Best for practicality: Chrysler Ypsilon

Running costs

Official fuel economy varies only slightly across our trio of TwinAirs, from 67.3mpg for the Chrysler and Alfa to 68.9mpg for the Fiat. Real-world consumption is likely to vary much more with driving style than by make, but at least all are exempt from road tax and congestion charging with CO2 scores of 99g/km or less.

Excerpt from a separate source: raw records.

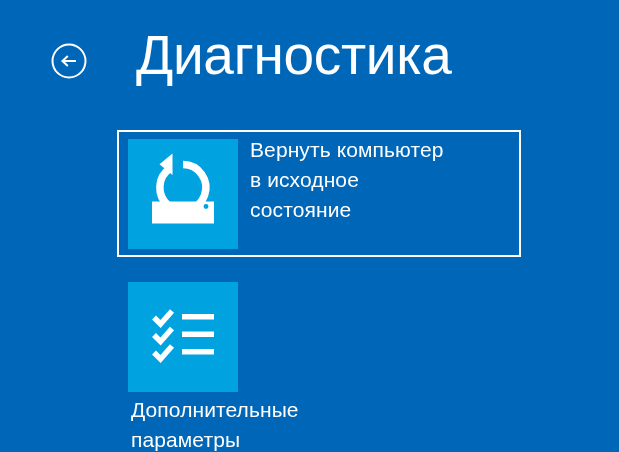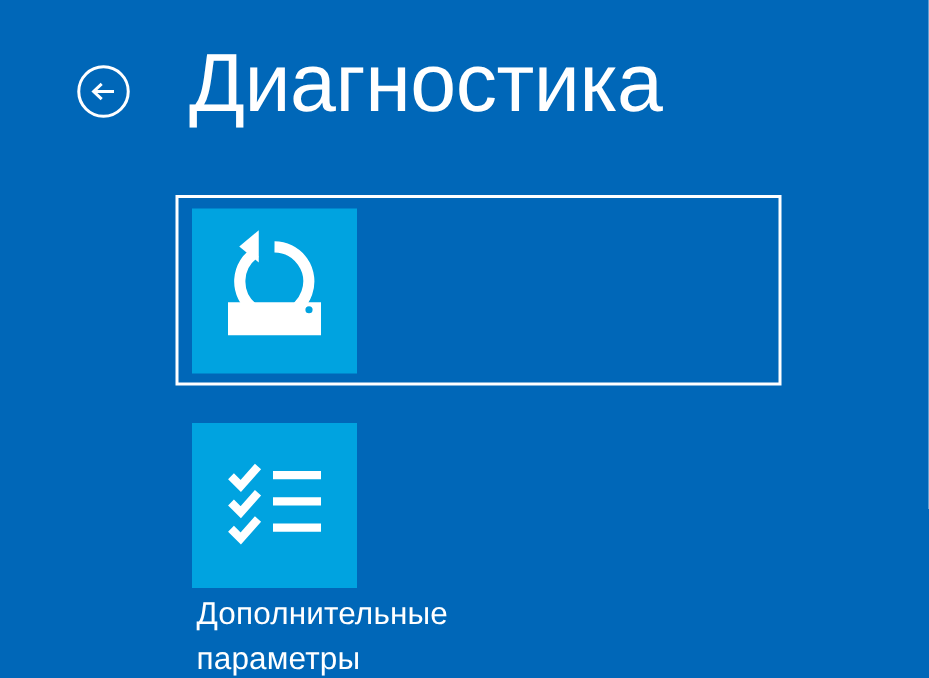--- a/index.html
+++ b/index.html
@@ -49,7 +49,7 @@
 
   #page-title {
     position: absolute;
-    left: 126px;
+    left: 136px;
     top: 22px;
     font-size: 55px;
     line-height: 66px;

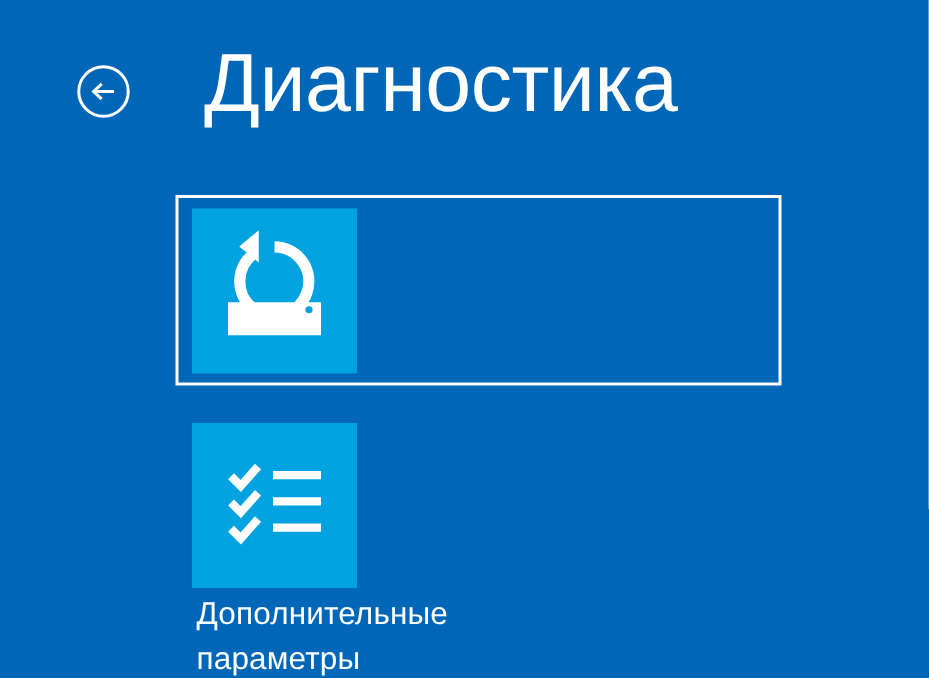--- a/index.html
+++ b/index.html
@@ -158,6 +158,9 @@
           </svg>
         </span>
       </div>
+      <div class="option-label">Вернуть компьютер
+в исходное
+состояние</div>
     </div>
 
     <div class="option" id="option-1">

Insurance costs are likely to see a bigger spread, depending on the status of the owner. The Ypsilon enjoys the lowest 7E grouping and the Alfa a reasonable 9E rating. The Fiat 500 TwinAir, meanwhile, goes no lower than 10U. The E and U in these ratings refers to the car’s anti-theft security, with E meaning excellent and U unacceptably rubbish, earning the Fiat an extra-stiff premium.

Real quotes for a middle-aged Londoner came in at £610 for the entry-level Fiat 500, with the Ypsilon and Mito coming out in reverse of the expected order at £565 and £546 respectively. Your costs will vary.

Fuel and insurance pale in the face of depreciation, of course. With all costs totted up, running the Fiat 500 is likely to cost 30 pence per mile over 40,000 miles, the Ypsilon 33p per mile, and the Alfa 35p per mile.

Best for running costs: Fiat 500


While these three cars share an engine, they are strikingly different in ambience and appearance. Many buyers will choose on looks alone, with the Ypsilon offering an unusual avant-garde style, the Alfa a dose of traditional sporting charm, and the 500 a fashionable, retro-styled bubble.

In our reckoning, though, it’s the Ypsilon that has the least appeal, with only a small measure of extra practicality in its favour, stacked against poorer value for money and a woeful lack of composure on the road.

The Alfa is arguably the most tempting, but is let down by the mismatch between how fast it looks and sounds, and how fast it actually is. Who wants a car that’s all mouth and no trousers?

So it’s the Fiat 500 that gains our accolade as TwinAir of choice. It’s fast, frugal, stylish and capable — as long as you’re not sitting in the back.